In this book, Master Van Tudor does a lot of work around and on Earth. He and his crew locate a group of mercenaries that appear to have been provided deadly laser weapons not of Earth origin and they had used them on some innocent survey party, killing everyone. Van was going to go after these guys and make an example out of them one way or another. Some even survived the raid on their camp that Van’s crew conducted. He later found out that two aliens had also came to Earth to set up a twist communication station and they had been abandoned by the mercenaries. Van and his crew found them a few days/weeks after they captured the mercenaries and both of these aliens were happy for the rescue.

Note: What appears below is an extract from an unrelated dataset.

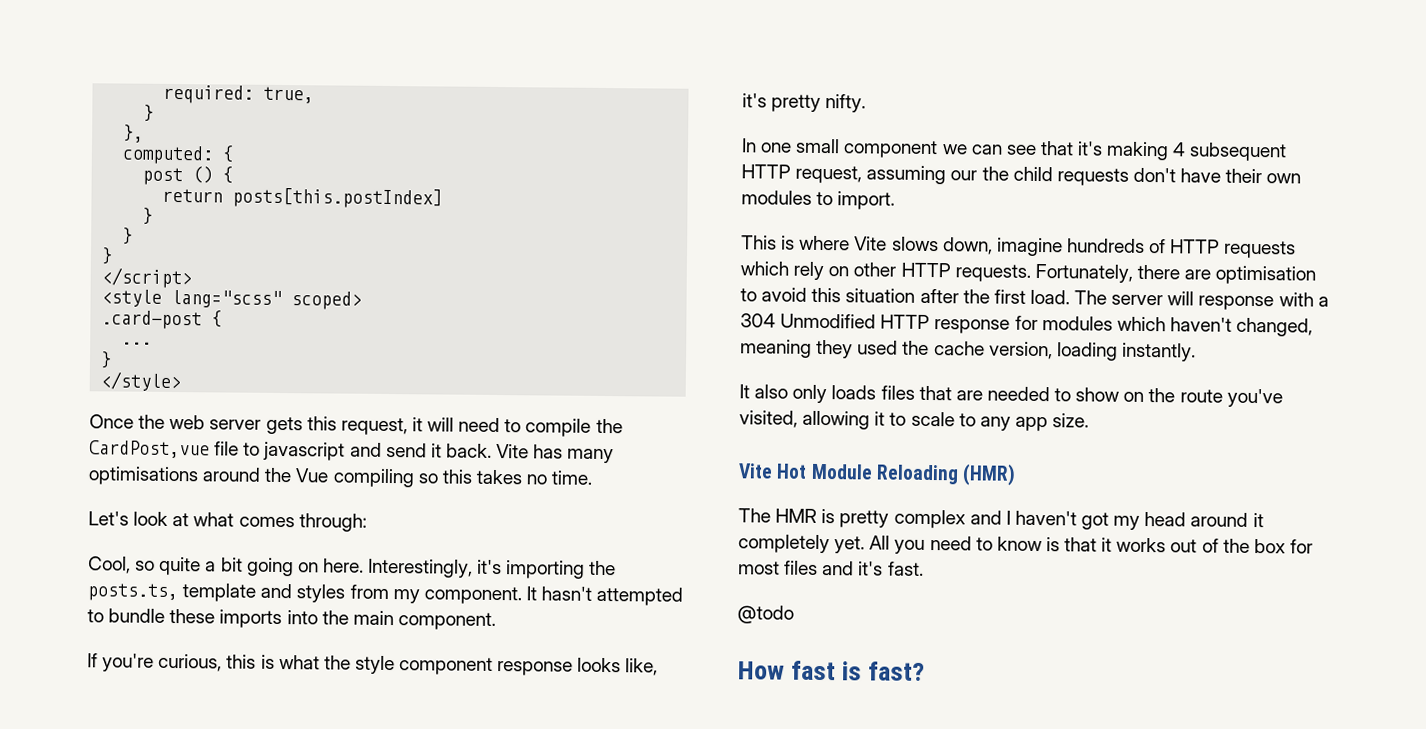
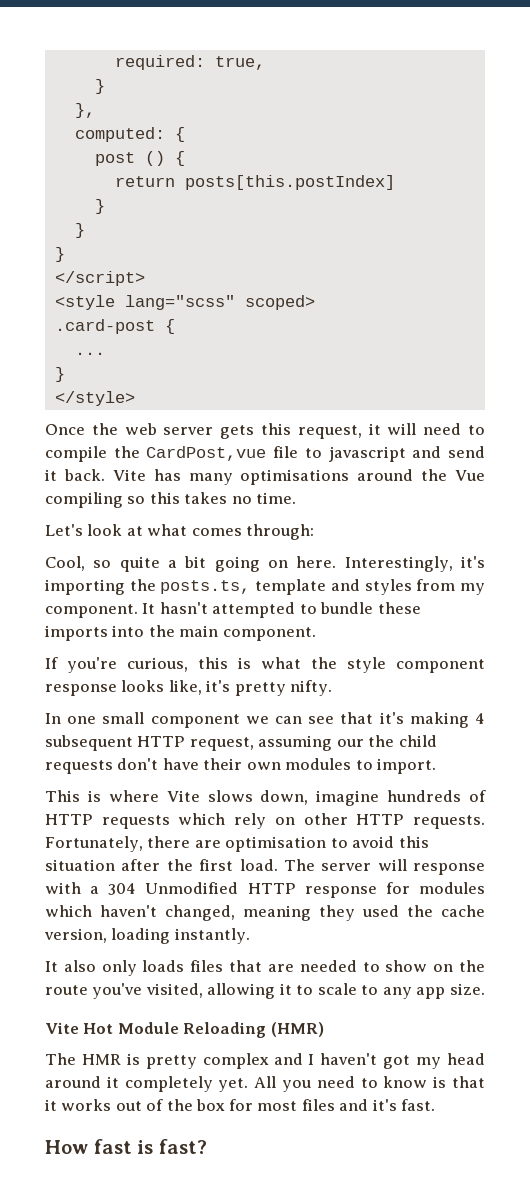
- @todo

So happy that they readily talked about who had hired them and also identified that another twist comm station was also beings setup some where on Earth.

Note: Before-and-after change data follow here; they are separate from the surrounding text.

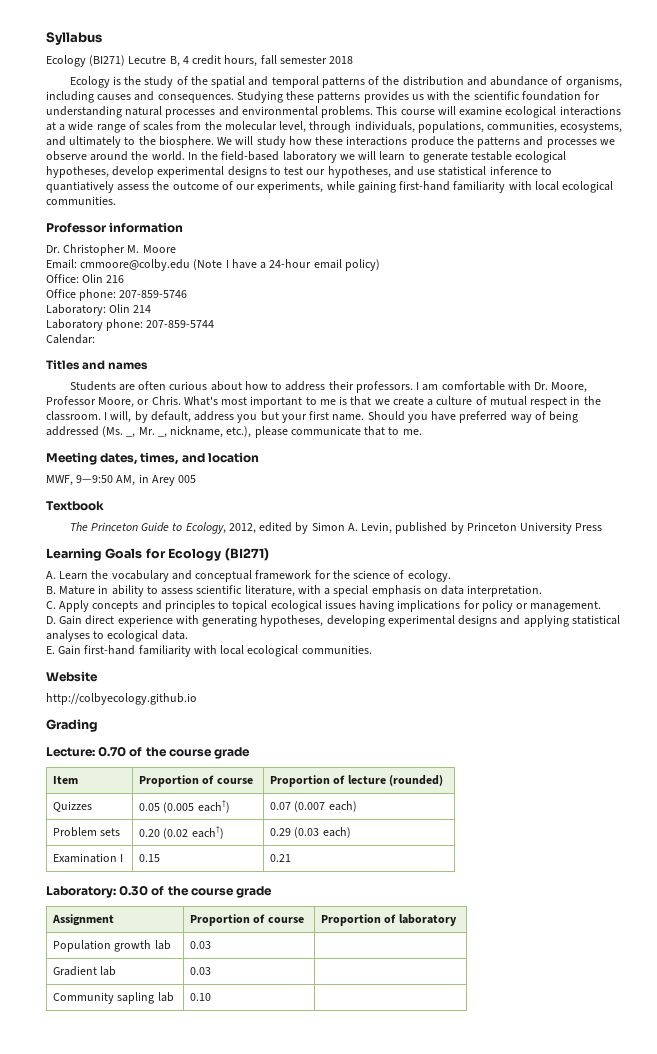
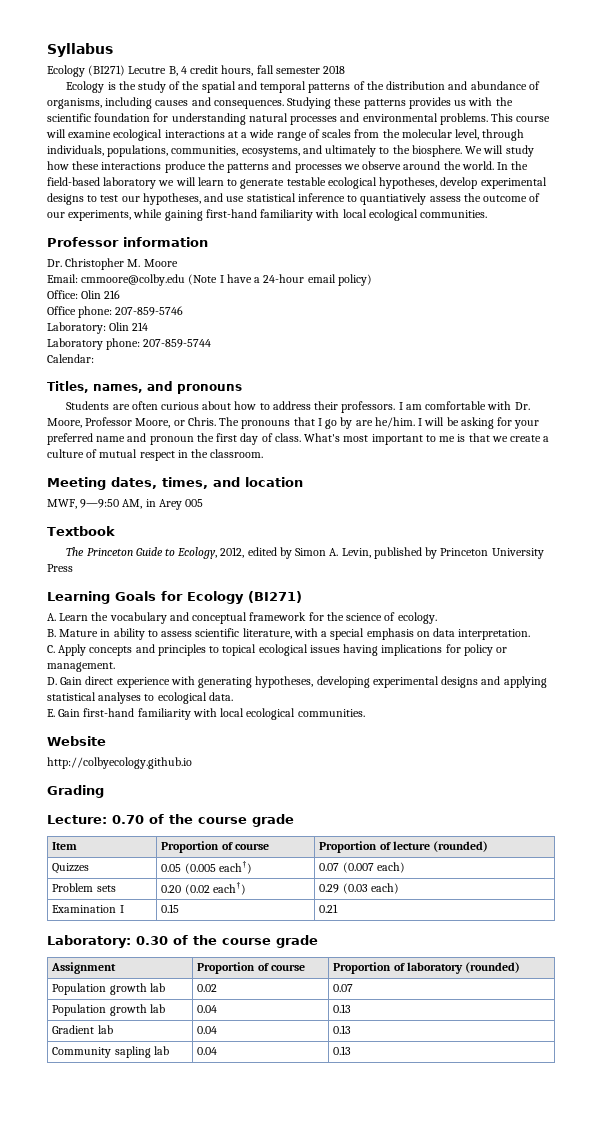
- Titles and names
+ Titles, names, and pronouns
+ The pronouns that I go by are he/him. I will be asking for your preferred name and pronoun the first day of class.
- I will, by default, address you but your first name. Should you have preferred way of being addressed (Ms. _, Mr. _, nickname, etc.), please communicate that to me.
- Assignment | Proportion of course | Proportion of laboratory
- Population growth lab | 0.03 |
+ Assignment | Proportion of course | Proportion of laboratory (rounded)
+ Population growth lab | 0.02 | 0.07
+ Population growth lab | 0.04 | 0.13
- Gradient lab | 0.03 |
+ Gradient lab | 0.04 | 0.13
- Community sapling lab | 0.10 |
+ Community sapling lab | 0.04 | 0.13

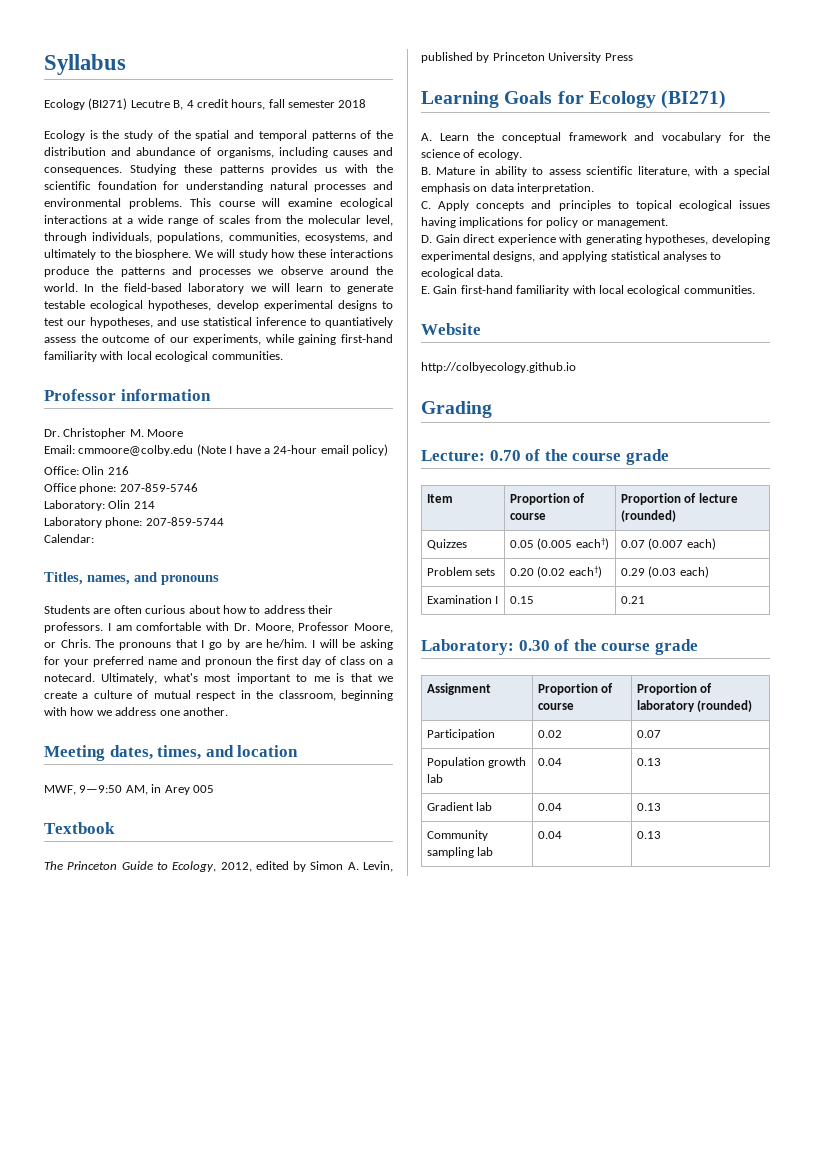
- I will be asking for your preferred name and pronoun the first day of class. What's most important to me is that we create a culture of mutual respect in the classroom.
+ I will be asking for your preferred name and pronoun the first day of class on a notecard. Ultimately, what's most important to me is that we create a culture of mutual respect in the classroom, beginning with how we address one another.
- A. Learn the vocabulary and conceptual framework for the science of ecology.
+ A. Learn the conceptual framework and vocabulary for the science of ecology.
- D. Gain direct experience with generating hypotheses, developing experimental designs and applying statistical analyses to ecological data.
+ D. Gain direct experience with generating hypotheses, developing experimental designs, and applying statistical analyses to ecological data.
- Population growth lab | 0.02 | 0.07
+ Participation | 0.02 | 0.07
- Community sapling lab | 0.04 | 0.13
+ Community sampling lab | 0.04 | 0.13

As usual with these stories, Master Tudor and his crew seem to go off on tangents to other things. Like traveling to Starsmith to see about getting his Moonsword repaired. Here he also got to talk to Matterforge, a star-dwelling being that had some kind of interest in Van Tudor’s activities. From there, the *Fafnir* and crew traveled to Null World to visit with Schegith. That being had a strange request of Van. She had an offspring who was now coming into an age equivalent to a human teenager. He was also showing the same kind of attitude as a human teenager and Schegith, with all her vast intelligence, didn’t know how to deal with it. She had asked Van to talk to the kid which Van agreed, but he didn’t know how him talking to what appeared to be a young slug, Haadrake, could do any good. Yet, they did talk and Van had the idea of taking this young Schegith to Fort Cantullin so he could associate with the ever busy and excited Conoku.

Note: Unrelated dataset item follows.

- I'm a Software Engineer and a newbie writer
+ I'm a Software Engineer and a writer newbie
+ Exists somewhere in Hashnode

While all of this was going on, Van was learning about the tons of administrative BS that a Master had to deal with. He wasn’t going to establish himself in an office on Anvil Dark as some Masters had done. No, he wanted to be out arresting bad guys and making the universe a safer place for everyone to live. Yet, Perry and others at Anvil Dark had prepared a workstation on the *FaFnir* suitable for a Master. It had the required high-level, secure communication module that the Masters used to transmit their messages. So his in-box grew to an enormous size in just a short time. Van was shocked at the amount of trivia and plane old BS that came across his starship desk.

He was particularly annoyed when Master Marlow’s letter came which accused Van of breaking several Guild rules involving his crew. The letter questioned whether his crew were “authorized” Peacemaker Auxiliaries and specifically challenged the idea that Netty-P, an AI, should be even considered anything more than a tool. Such AIs were supposed to have been procured via a specific contract between the Guild and an AI manufacturer, and Netty-P had not. Van recognized that all this was petty BS and wonder how anyone could get anything done at Anvil Dark if they were allowing this kind of problems to arise. Still, because the letter was from another Master, her accusations would have to be answered at a Masters Review Board.

And so it goes with this book. There is a surprise at the end and that’s going to throw a very large twist to what will happen in future books. There may be a change to Van’s crew that no one anticipated this soon. We’ll have to find out in book 19, “Gone Nova”, now available on Amazon. There’s also a pre-release announcement about a coming book 20, so the story continues.